Most of those loans and credit lines tapped by American won’t come due for at least two years, Parker said. That should buy American time to start making money again before all those loans come due.

“We need to get back to a point where we’re generating free cash flow in the future, and as we do that, we’ll be using that to pay down the debt over time,” he said.

American also has about $10 billion in “unencumbered assets," property such as airplanes and airport gate contracts that does not have a loan against it.

After American, Atlanta-based Delta Air Lines has the most debt, with about $24 billion at the beginning of April. United has almost $24 billion in debt. United, too, has been taking out more loans and offering stock to raise cash.

Opportunity for Southwest

Southwest has the least debt of any airline with about $6 billion at the end of March. The Dallas-based carrier has about $9.3 billion in cash and has been just as aggressive in asking banks for money as any other airline.

It’s burning through about $30 million of cash a day with 60,000 employees.
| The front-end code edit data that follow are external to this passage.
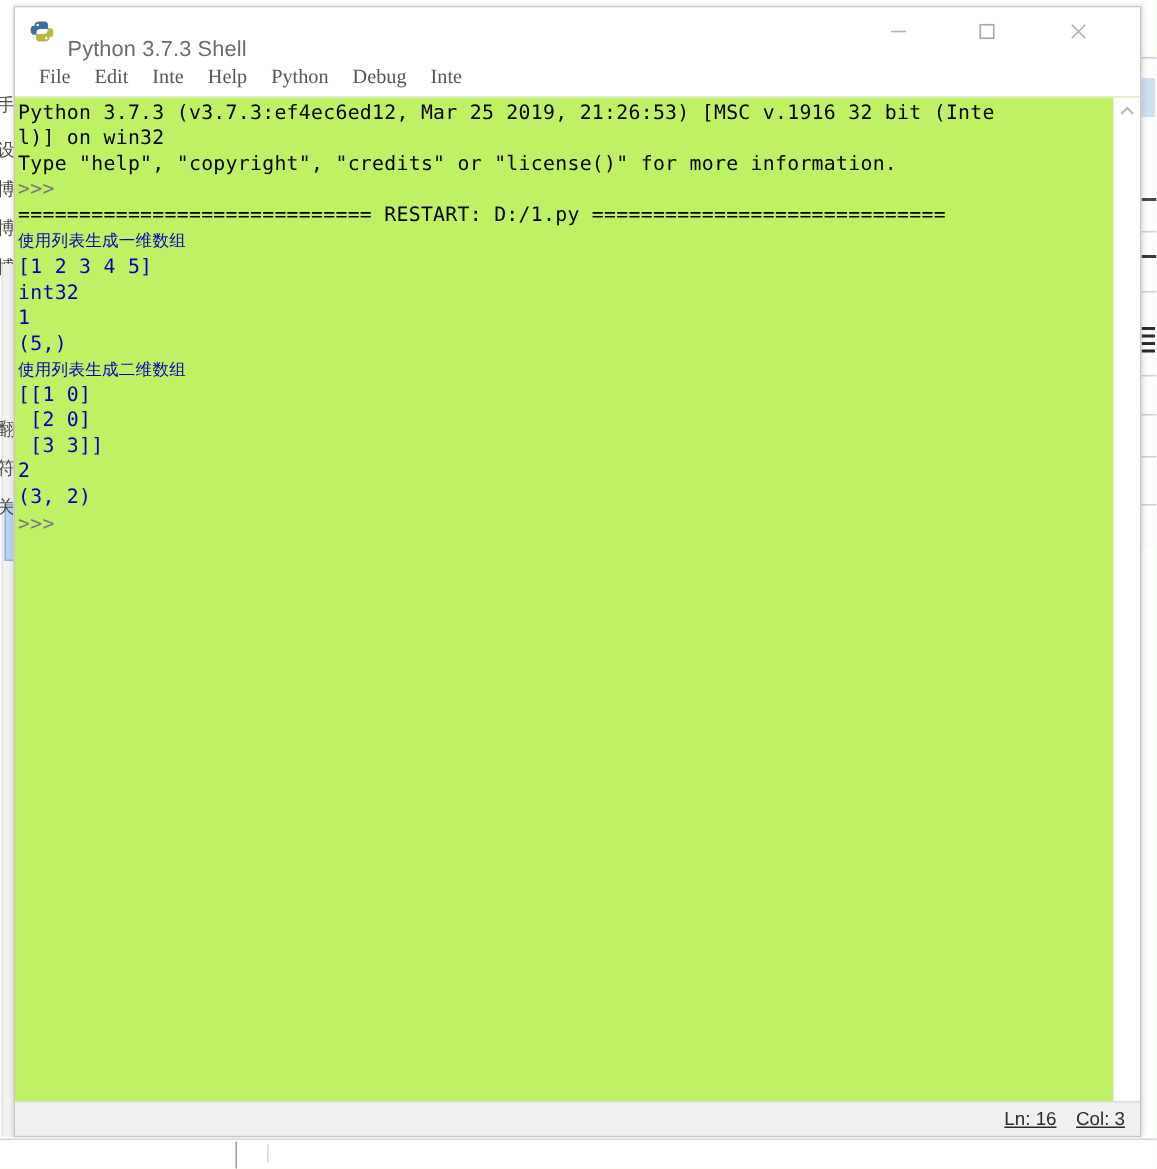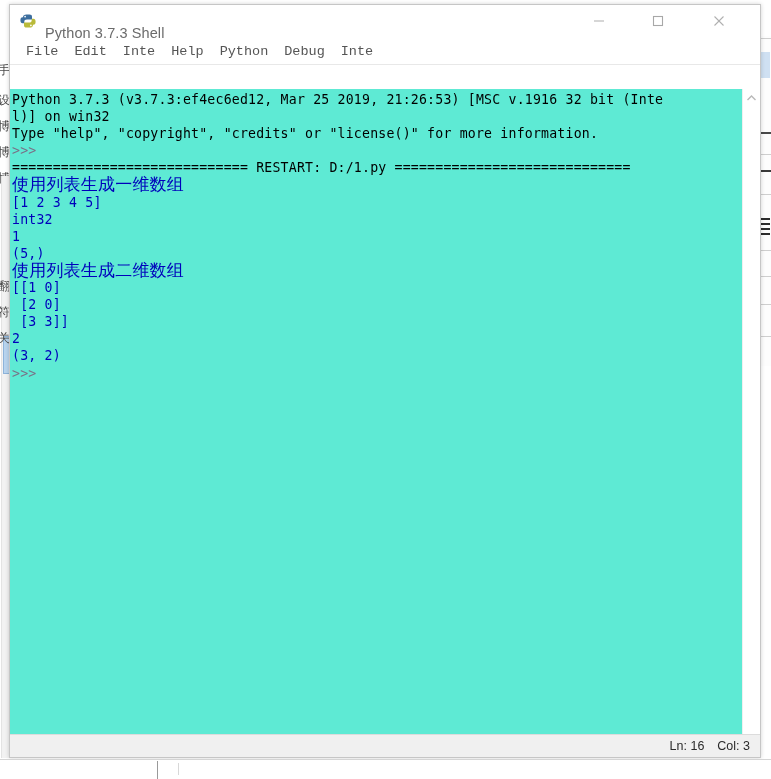--- a/index.html
+++ b/index.html
@@ -141,49 +141,48 @@
     background: #ffffff;
     display: flex;
     align-items: center;
     padding-left: 8px;
     border-bottom: 1px solid #e8e8e8;
   }
   .menu-item {
     font-size: 13.5px;
     color: #555555;
     padding: 2px 8px;
-    font-family: Liberation Mono, monospace;
+    font-family: Liberation Serif, serif;
     white-space: nowrap;
   }
 
   
   #shell-body {
     flex: 1 1 auto;
     display: flex;
     position: relative;
     overflow: hidden;
-    background: #5eead4;
-    margin-top: 24px;
+    background: #bef264;
   }
   #shell-text {
     flex: 1 1 auto;
     padding: 2px 0 0 2px;
     font-family: "DejaVu Sans Mono", "Liberation Mono", monospace;
     font-size: 13.2px;
     line-height: 17.1px;
     white-space: pre;
     overflow: hidden;
     letter-spacing: 0.2px;
   }
   .ln { display: block; height: 17.1px; }
   .c-black   { color: #000000; }
   .c-blue    { color: #0000bb; }
   .c-prompt  { color: #7a6f86; }
   .c-restart { color: #000000; }
-  .cjk { font-family: "DejaVu Sans", sans-serif; font-size: 17px; }
+  .cjk { font-family: "DejaVu Sans", sans-serif; font-size: 11px; }
 
   
   #shell-scroll {
     width: 17px;
     min-width: 17px;
     background: #ffffff;
     border-left: 1px solid #efefef;
     position: relative;
   }
   #scroll-up {
@@ -208,20 +207,21 @@
     display: flex;
     align-items: center;
     justify-content: flex-end;
     padding-right: 10px;
     gap: 13px;
   }
   .status-text {
     font-size: 12.5px;
     color: #2b2b2b;
     font-family: "Liberation Sans", sans-serif;
+    text-decoration: underline;
   }
 
   
   #taskbar {
     position: absolute;
     left: 0; bottom: 0;
     width: 771px; height: 19px;
     background: #ffffff;
     border-top: 1px solid #d5d5d5;
   }

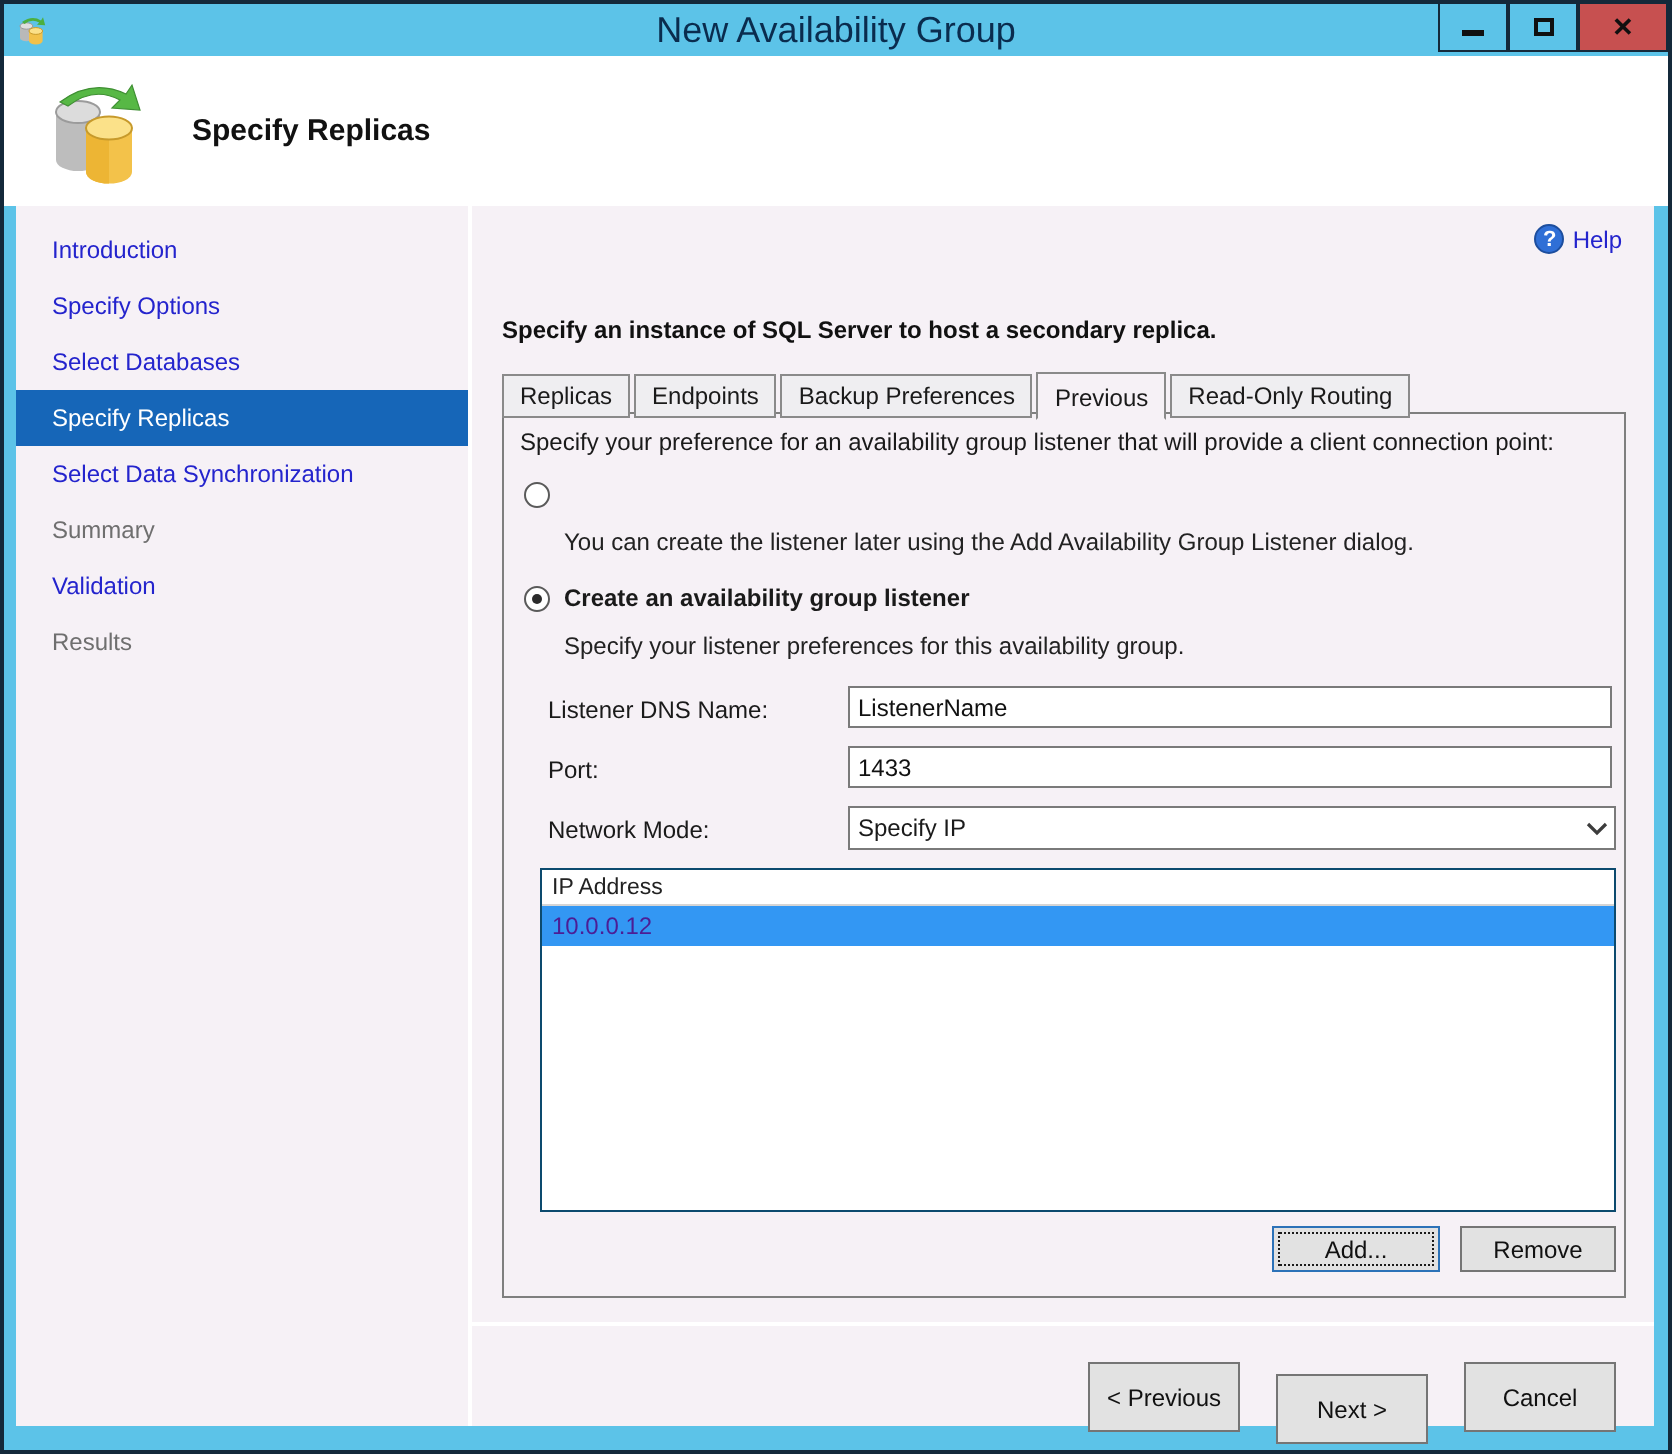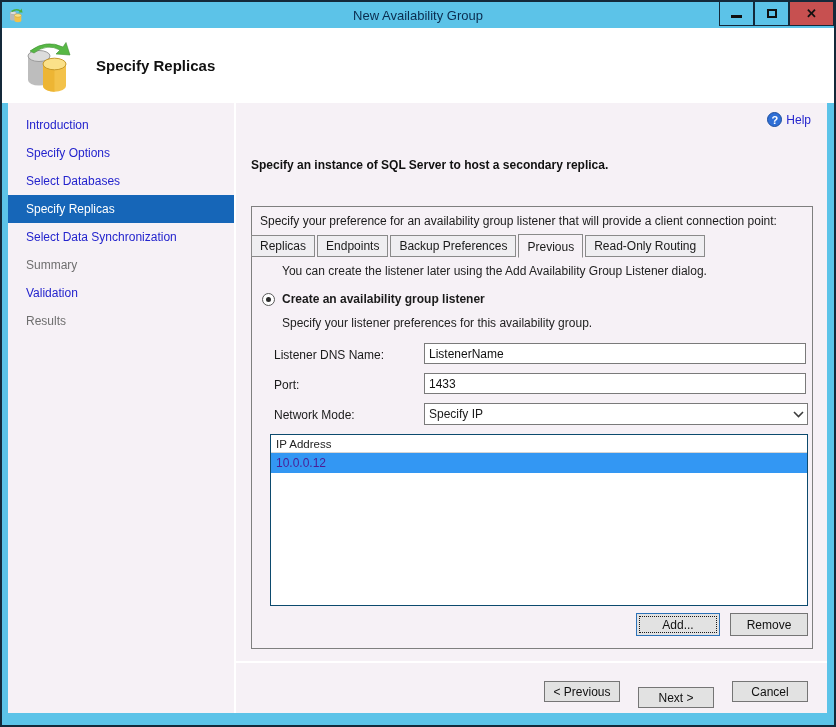--- a/index.html
+++ b/index.html
@@ -20,21 +20,21 @@
   
   .titlebar {
     position: relative;
     height: 26px;
     background: #5cc3e8;
     display: flex; align-items: center;
   }
   .titlebar .app-icon { margin-left: 6px; width: 16px; height: 16px; }
   .titlebar .title {
     position: absolute; left: 0; right: 0; text-align: center;
-    font-size: 13px; color: #0a2c4e;
+    font-size: 18px; color: #0a2c4e;
   }
   .win-controls {
     position: absolute; right: 0; top: 0; height: 24px;
     display: flex; z-index: 5;
   }
   .win-btn {
     height: 24px; border: 1px solid #14293a; border-top: none;
     display: flex; align-items: center; justify-content: center;
     cursor: default;
   }
@@ -87,21 +87,21 @@
     font-weight: bold; font-size: 12px; color: #111;
   }
   
   .tabs {
     position: absolute; left: 15px; top: 83px;
     display: flex; align-items: flex-end; z-index: 2;
   }
   .tab {
     background: #efeef1; border: 1px solid #8a8a8a;
     padding: 3px 8px 3px 8px; margin-right: 2px;
-    font-size: 12px; cursor: pointer; white-space: nowrap; margin-top: 48px;
+    font-size: 12px; cursor: pointer; white-space: nowrap;
   }
   .tab.active {
     background: #f6f1f6; border-bottom: 1px solid #f6f1f6;
     padding-top: 5px; margin-bottom: -1px; cursor: default;
   }
   
   .panel {
     position: absolute; left: 15px; top: 103px;
     width: 562px; height: 443px;
     border: 1px solid #7f7f7f; background: #f6f1f6; z-index: 1;
@@ -139,21 +139,21 @@
   }
   .ip-header {
     height: 18px; line-height: 18px; padding-left: 5px;
     border-bottom: 1px solid #d5d5d5; background: #ffffff;
     font-size: 11.5px; color: #222; cursor: pointer;
   }
   .ip-row { height: 20px; line-height: 20px; padding-left: 5px; cursor: pointer; }
   .ip-row.selected { background: #3397f3; color: #4c1d95; }
   
   .btn {
-    position: absolute; height: 21px;
+    position: absolute; height: 35px;
     background: #e2e2e2; border: 1px solid #757575;
     font-family: "Liberation Sans", sans-serif; font-size: 12px; color: #111;
     display: flex; align-items: center; justify-content: center;
     cursor: pointer;
   }
   .btn.focused {
     border: 1px solid #2c72b8;
     outline: 1px dotted #1a1a1a; outline-offset: -4px;
   }
   .btn-add { left: 384px; top: 406px; width: 84px; height: 23px; }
Still, to stop that, it will need to see passenger levels rise or continue to cut costs.

Southwest CEO Gary Kelly said the company has been building its cash stockpile in case it needs it but might end up using a lot of it to pay back creditors or the federal government for the $1 billion in loans it took as part of the CARES Act.

“Cash in this environment is an asymmetrical risk,” Kelly said in a call with investors in late April. “Not enough, that is a huge problem. Too much, we’ll pay down debt or we’ll buy available assets opportunistically."

Southwest also has the best opportunity to return to previous flying levels since most of its routes are domestic and the rest are within North America. Transatlantic and transpacific flying are expected to return more slowly.

The airline also owns more of its planes outright than any other carrier. Airlines often lease planes or have loans against them.

“It’s easier to park planes when you aren’t paying for them,” Scarola said.

Southwest did strike a deal on Friday to sell and lease back 10 of its 737-800 and 10 737 Max 8 jets, which will give the company an immediate $815 million cash infusion.

Still, Southwest is being aggressive to cut costs. Kelly said the company is trying to avoid furloughs but said he won’t make any promises. The company has approached unions asking for cost-cutting ideas, a move labor leaders interpreted as preparation for concessions down the road.

Southwest has also continued to ask for voluntary leave from employees and is working on early retirement programs to get smaller. About 5,000 flight attendants and 821 pilots volunteered to take time off this month.

In the last few days, Kelly has appeared on two national television news shows, mostly trying to convince passengers it’s safe to fly again and that Southwest is the better choice.

“There’s more than one airline and there’s a competition,” Kelly told CNN Business this week. “This is a position we have been in before.”